3 days, 5 approvals-Celgene, AbbVie, Roche meds push FDA tally to 23 for the year
FiercePharma | August 19, 2019
Lawmakers may have left the nations capital for summer vacation, but regulators at the FDA are staying busy. The agency churned out five approvals just last week from companies large and small and five more decisions are due by months end. Three of last weeks green lights opened the way for launches worth half a billion or more in annual sales. But the week started with a couple of OKs smaller on the sales side, if still significant for the organizations that developed them. Pretomanid, a tuberculosis med developed by the nonprofit TB Alliance, kicked things off Wednesday with an FDA nod in drug-resistant forms of the disease.
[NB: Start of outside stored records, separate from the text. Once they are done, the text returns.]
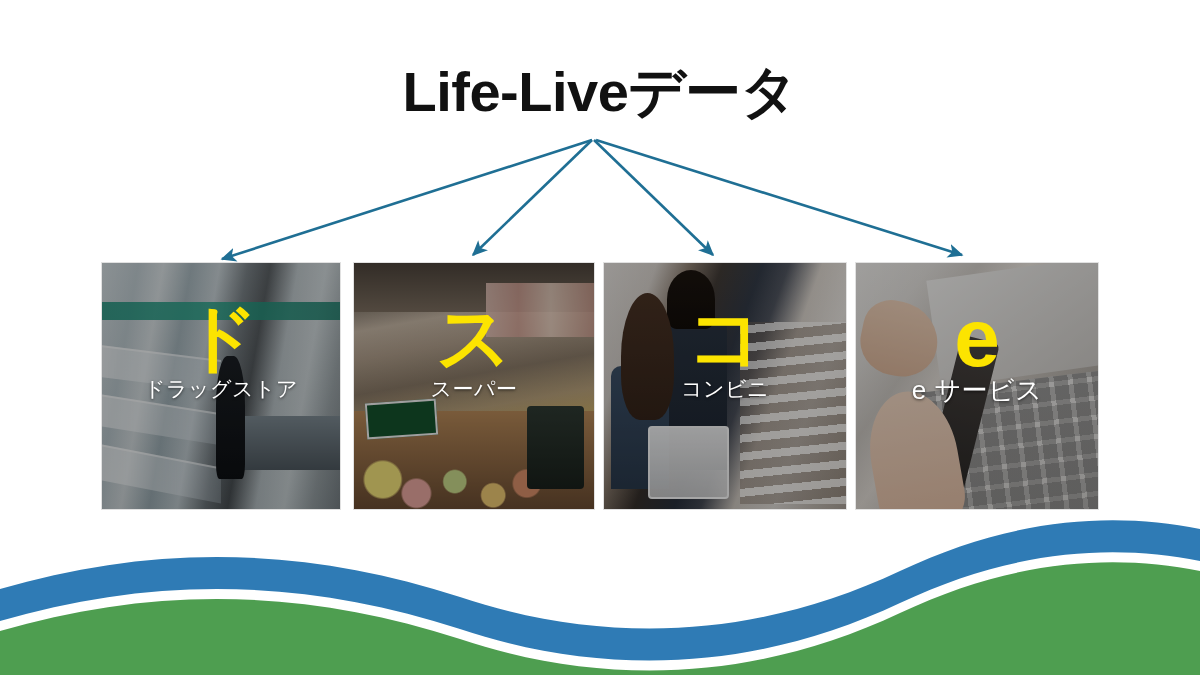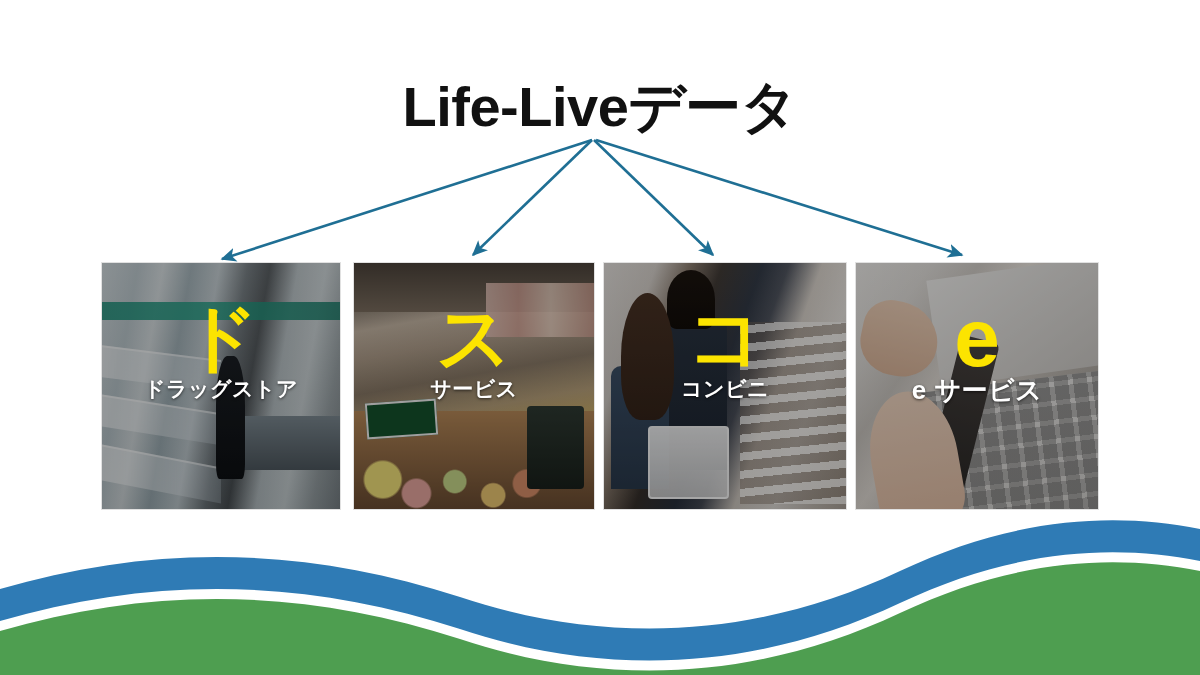--- a/index.html
+++ b/index.html
@@ -21,21 +21,21 @@
     width: 1200px;
     height: 675px;
     background: #ffffff;
     overflow: hidden;
   }
 
   
   #title {
     position: absolute;
     left: 0;
-    top: 77px;
+    top: 62px;
     width: 1200px;
     text-align: center;
     font-size: 56px;
     font-weight: 800;
     letter-spacing: -0.5px;
     color: #111111;
     line-height: 1.08;
     white-space: nowrap;
   }
 
@@ -260,21 +260,21 @@
   .panel-3 .big-letter { top: 38px; font-size: 74px; }
   .panel-4 .big-letter { top: 34px; font-size: 82px; }
 
   .cap {
     position: absolute;
     width: 100%;
     text-align: center;
     top: 112px;
     color: #ffffff;
     font-size: 21px;
-    font-weight: 700;
+    font-weight: 400;
     letter-spacing: 0.5px;
     z-index: 7;
     text-shadow: 0 1px 3px rgba(0,0,0,0.65);
     white-space: nowrap;
   }
   .panel-4 .cap { top: 110px; font-size: 26px; }
 
   
   #waves {
     position: absolute;
@@ -318,21 +318,21 @@
 
   <div class="panel panel-2">
     <div class="photo photo-supermarket">
       <div class="ceiling"></div>
       <div class="wallposters"></div>
       <div class="produce"></div>
       <div class="greensign"></div>
       <div class="cart"></div>
     </div>
     <div class="big-letter">ス</div>
-    <div class="cap">サービス</div>
+    <div class="cap">スーパー</div>
   </div>
 
   <div class="panel panel-3">
     <div class="photo photo-convenience">
       <div class="shelves"></div>
       <div class="coat"></div>
       <div class="hair-m"></div>
       <div class="apron"></div>
       <div class="hair-w"></div>
       <div class="basket"></div>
On the same day, Philly-area pharma company Harmony Biosciences picked up its first FDA nod ever, passing agency gatekeepers with narcolepsy med Wakix. GlobalData pharma analyst Sarah Elsayed said she expects Wakix to pick up a “small share” of the $1.5 billion narcolepsy market. The drug is a “welcome addition” for doctors and patients, she said, but key opinion leaders told the firm they “believe that Wakix is not as effective" as Jazz Pharma's competing Xyrem, the analyst said. After those Wednesday approvals, the agency stayed busy Thursday and Friday. Regulators signed off on Roche’s targeted cancer drug Rozlytrek, Celgene’s myelofibrosis med Inrebic and AbbVie’s rheumatoid arthritis treatment Rinvoq in quick succession.